Jerry Harvey renchérit : « J'ai bien compris que vous voulez que notre manufacture procède comme les plus modernes usines textiles du Nord en gérant toutes les stades de production, de l'entrée des balles de cellulose jusqu'à leur transformation en produit fini, en passant par le filage, le tissage, la teinte et l'impression.»
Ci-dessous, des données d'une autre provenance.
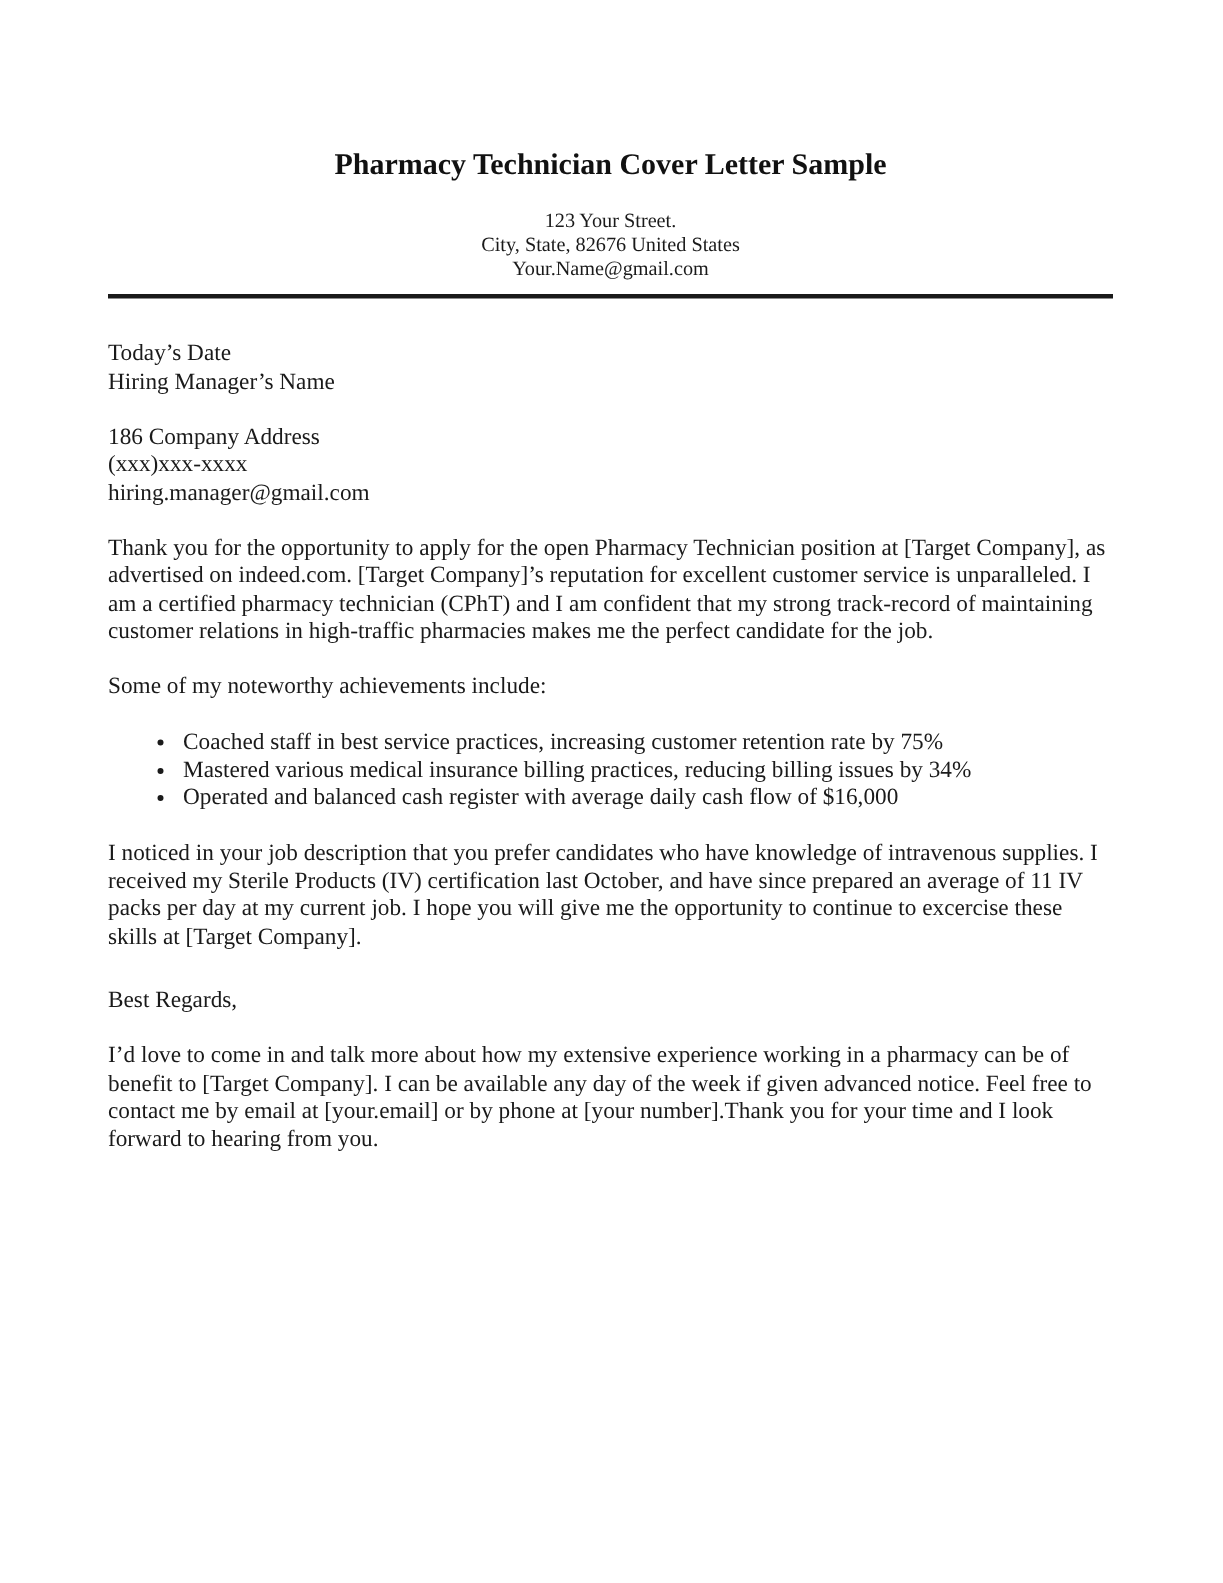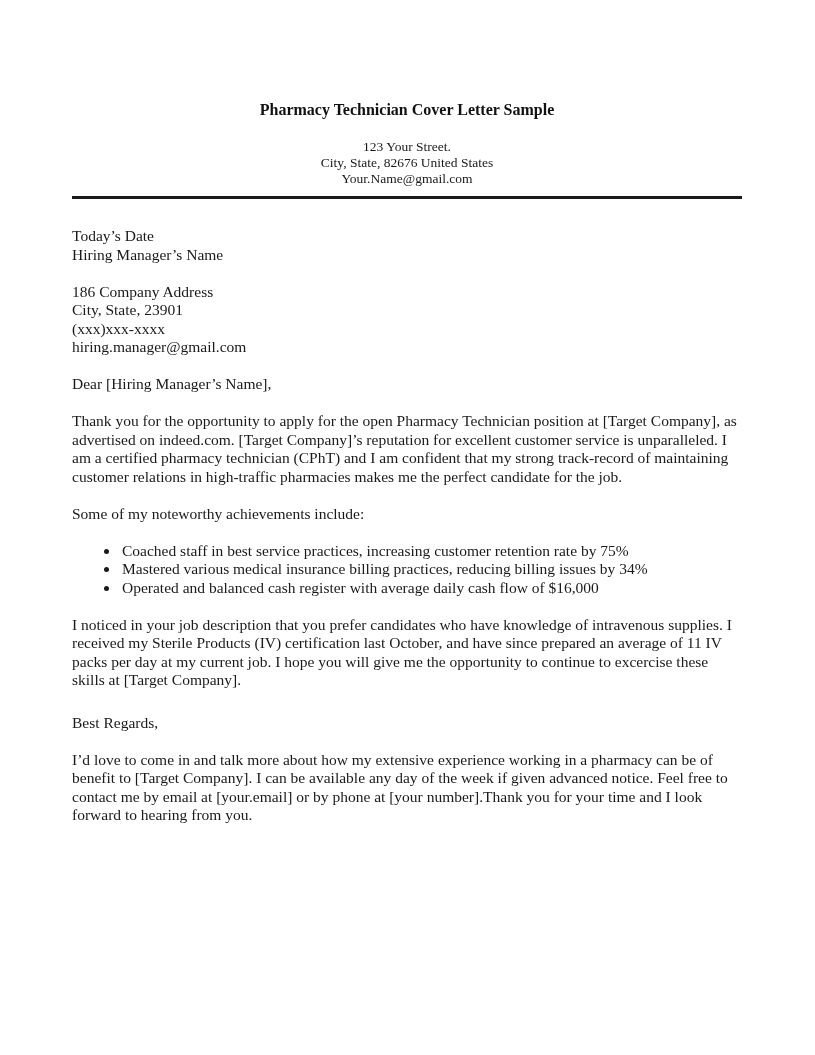"Pharmacy Technician Cover Letter Sample" .doc-title { font-size: 16px -> 20px }
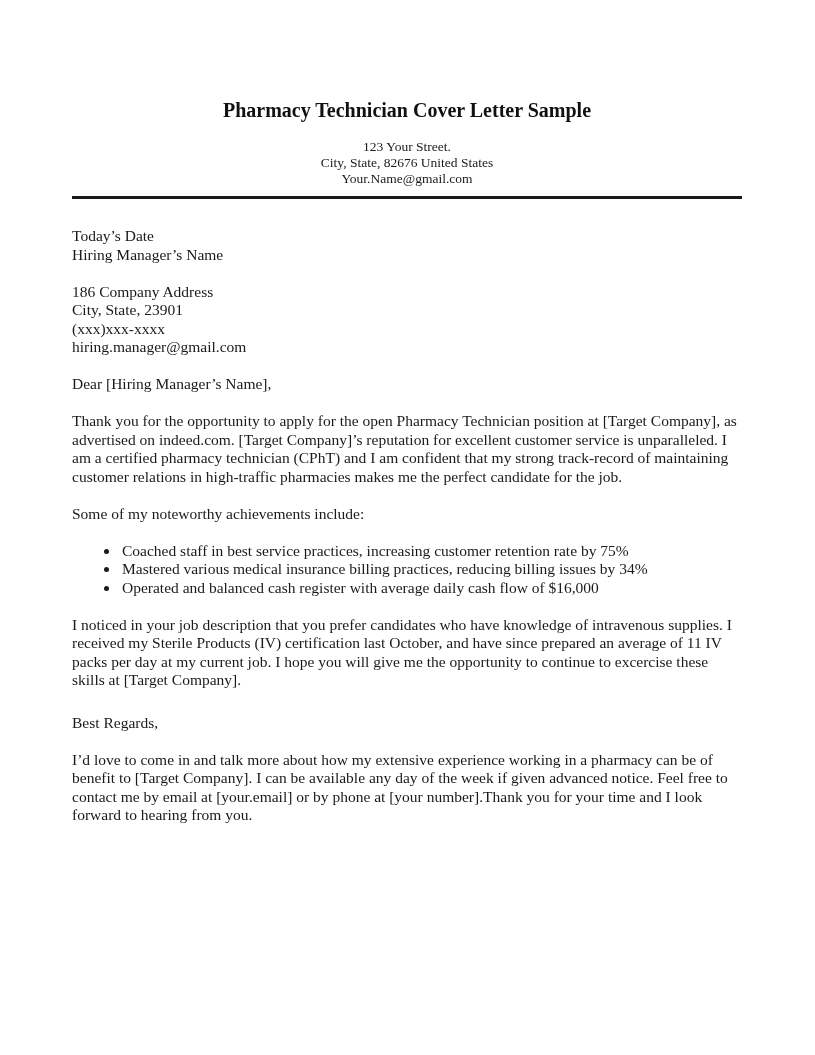"City, State, 23901" span.line { html: <span>City, State, 23901</span> -> none }
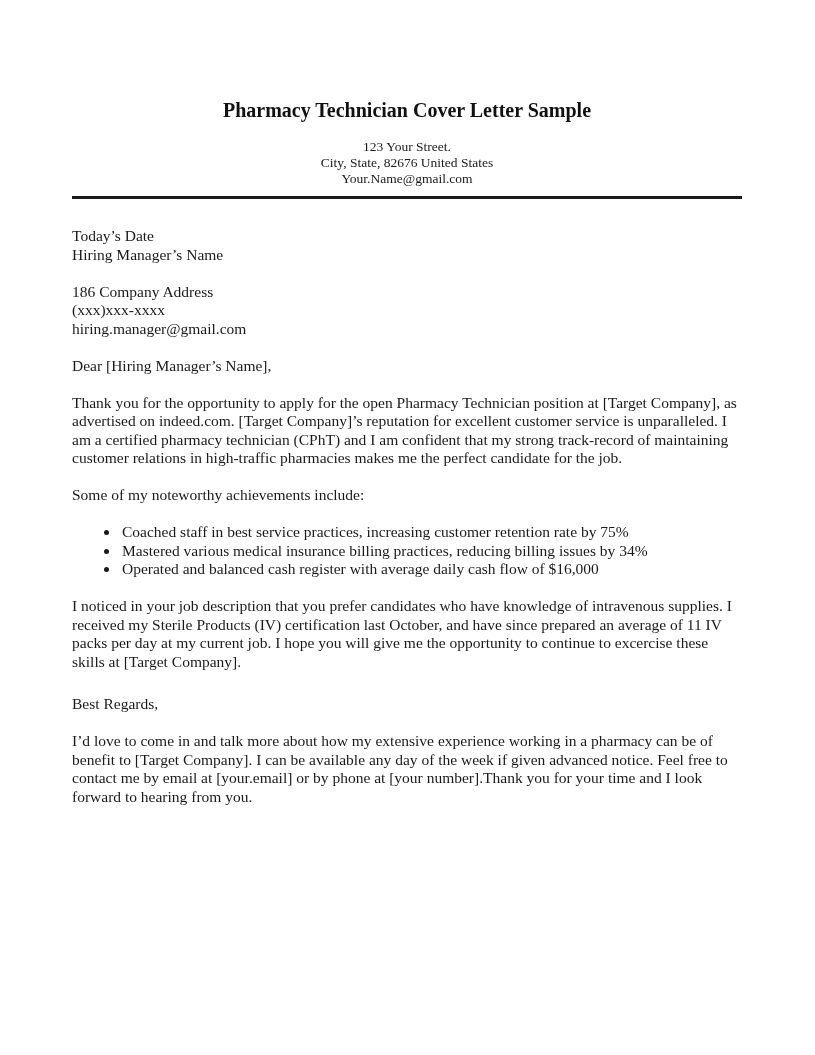"Dear [Hiring Manager’s Name]," p.para { html: <p>Dear [Hiring Manager’s Name],</p> -> none }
Le propriétaire de la filature française Vayton & Dax précisa : « Oui, Il faut s'inspirer de la modernité du Nord pour l'automatisation des tâches permettant un meilleur rendement, utiliser les machines pour certaines étapes telles que la manipulation des sacs de cellulose par treuil et non par portage à bras, etc.. La main d'œuvre que nous aurons économisée sera judicieusement reportée sur d'autres stades de fabrication, telles que la teinture et l'impression. »

Jerry Harvey était impressionné par ses connaissances techniques du marché américain alors que le jeune homme venait de passer dix années en France. « Quelle est votre idée pour influer sur ces étapes ? »

La force des filatures américaines du Nord est la modernité, la vitesse de fabrication et la large quantité produite. C'est aussi leur faiblesse. Comparez par exemple le nombre de métiers à tisser géré par chaque ouvrier : chez nous, dans le Nord, un seul tisserand s'occupe de cinq machines, avec en plus une accélération exigée de la cadence. Or, En France, comme dans ma filature de Roubaix, l'ouvrier ne s'occupe que de deux métiers à la fois.* Vous comprenez bien que, dans ces conditions, même les étoffes de qualité courante ont de multiples défauts de fabrication. C'est pourquoi Vayton & Harvey Woolen Mills Ltd va diminuer à deux le nombre de métiers à tisser gérés par un seul ouvrier.»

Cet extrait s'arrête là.